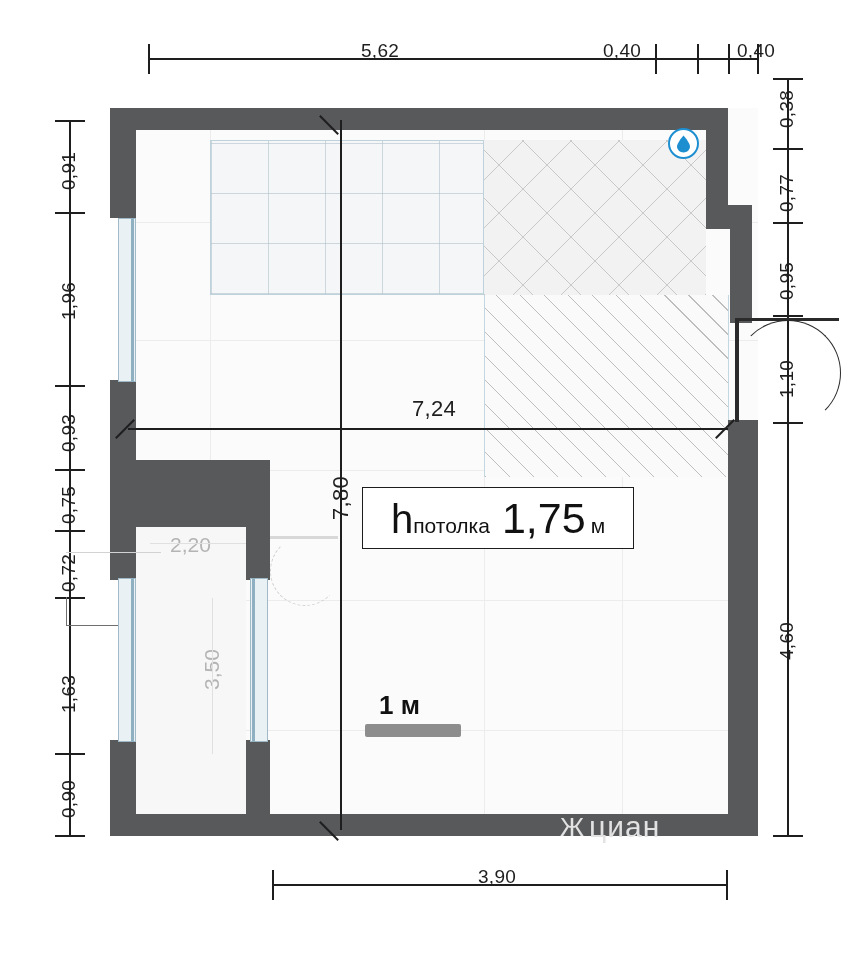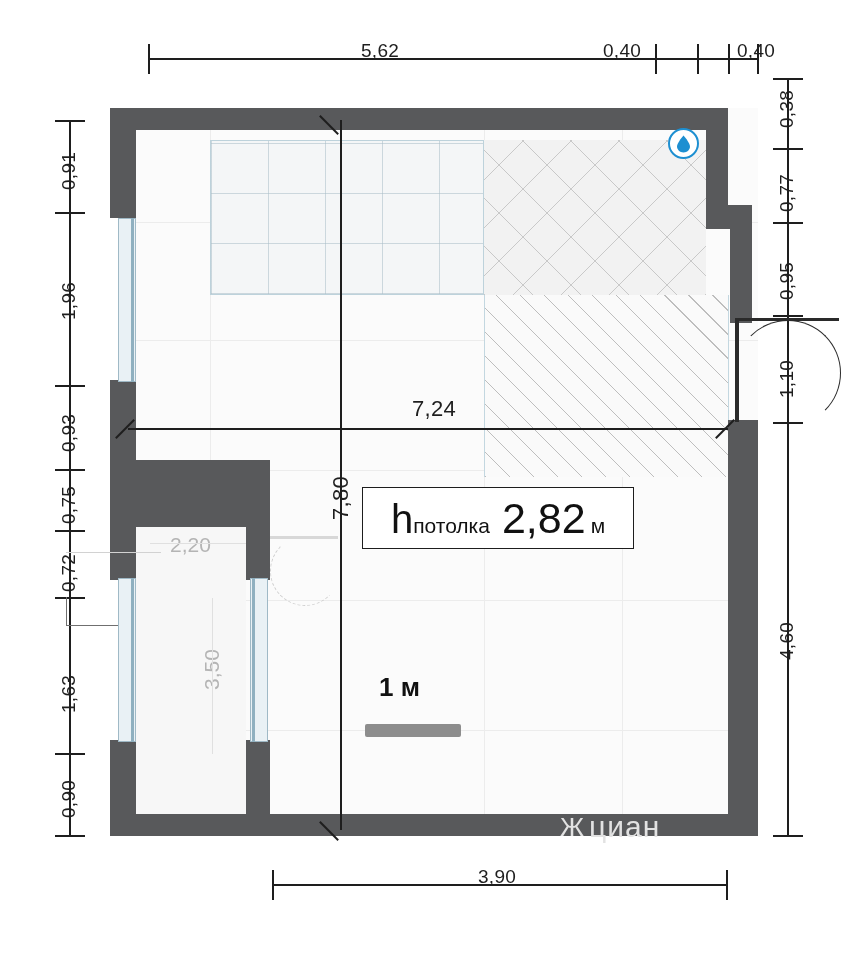--- a/index.html
+++ b/index.html
@@ -302,26 +302,26 @@
 
   <div class="axis" style="left:340px; top:120px; width:2px; height:710px;"></div>
   <div class="slash" style="left:328px; top:112px; transform:rotate(-45deg);"></div>
   <div class="slash" style="left:328px; top:818px; transform:rotate(-45deg);"></div>
   <div class="dim-label vert" style="left:328px; top:520px; font-size:22px;">7,80</div>
 
   <div class="ceiling-box" style="left:362px; top:487px; width:272px; height:62px;">
     <div class="ceiling-text">
       <span>h</span>
         <span class="small">потолка</span>
-        <span class="big">2,82</span>
+        <span class="big">1,75</span>
         <span class="small" style="padding-left:5px;">м</span>
     </div>
   </div>
 
-  <div class="scale-label" style="left:379px; top:672px;">1 м</div>
+  <div class="scale-label" style="left:379px; top:690px;">1 м</div>
   <div class="scale-bar" style="left:365px; top:724px; width:96px; height:13px;"></div>
 
   <div class="room-caption" style="left:170px; top:533px;">2,20</div>
   <div class="room-caption vert" style="left:200px; top:690px;">3,50</div>
 
   <div class="tickline" style="left:150px; top:543px; width:96px; height:1px; background:#e0e0e0;"></div>
   <div class="tickline" style="left:212px; top:598px; width:1px; height:156px; background:#e0e0e0;"></div>
 
   <div class="water-icon" style="left:668px; top:128px;">
     <svg width="15" height="18" viewBox="0 0 15 18" aria-hidden="true">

━━━━━━━━━━━━━━━━━━━━━━━━━━━━━━

- Exercise requirements:
The expected output is every record above, copied exactly, without pictures.

- Answer to this task:
--- a/index.html
+++ b/index.html
@@ -302,26 +302,26 @@
 
   <div class="axis" style="left:340px; top:120px; width:2px; height:710px;"></div>
   <div class="slash" style="left:328px; top:112px; transform:rotate(-45deg);"></div>
   <div class="slash" style="left:328px; top:818px; transform:rotate(-45deg);"></div>
   <div class="dim-label vert" style="left:328px; top:520px; font-size:22px;">7,80</div>
 
   <div class="ceiling-box" style="left:362px; top:487px; width:272px; height:62px;">
     <div class="ceiling-text">
       <span>h</span>
         <span class="small">потолка</span>
-        <span class="big">2,82</span>
+        <span class="big">1,75</span>
         <span class="small" style="padding-left:5px;">м</span>
     </div>
   </div>
 
-  <div class="scale-label" style="left:379px; top:672px;">1 м</div>
+  <div class="scale-label" style="left:379px; top:690px;">1 м</div>
   <div class="scale-bar" style="left:365px; top:724px; width:96px; height:13px;"></div>
 
   <div class="room-caption" style="left:170px; top:533px;">2,20</div>
   <div class="room-caption vert" style="left:200px; top:690px;">3,50</div>
 
   <div class="tickline" style="left:150px; top:543px; width:96px; height:1px; background:#e0e0e0;"></div>
   <div class="tickline" style="left:212px; top:598px; width:1px; height:156px; background:#e0e0e0;"></div>
 
   <div class="water-icon" style="left:668px; top:128px;">
     <svg width="15" height="18" viewBox="0 0 15 18" aria-hidden="true">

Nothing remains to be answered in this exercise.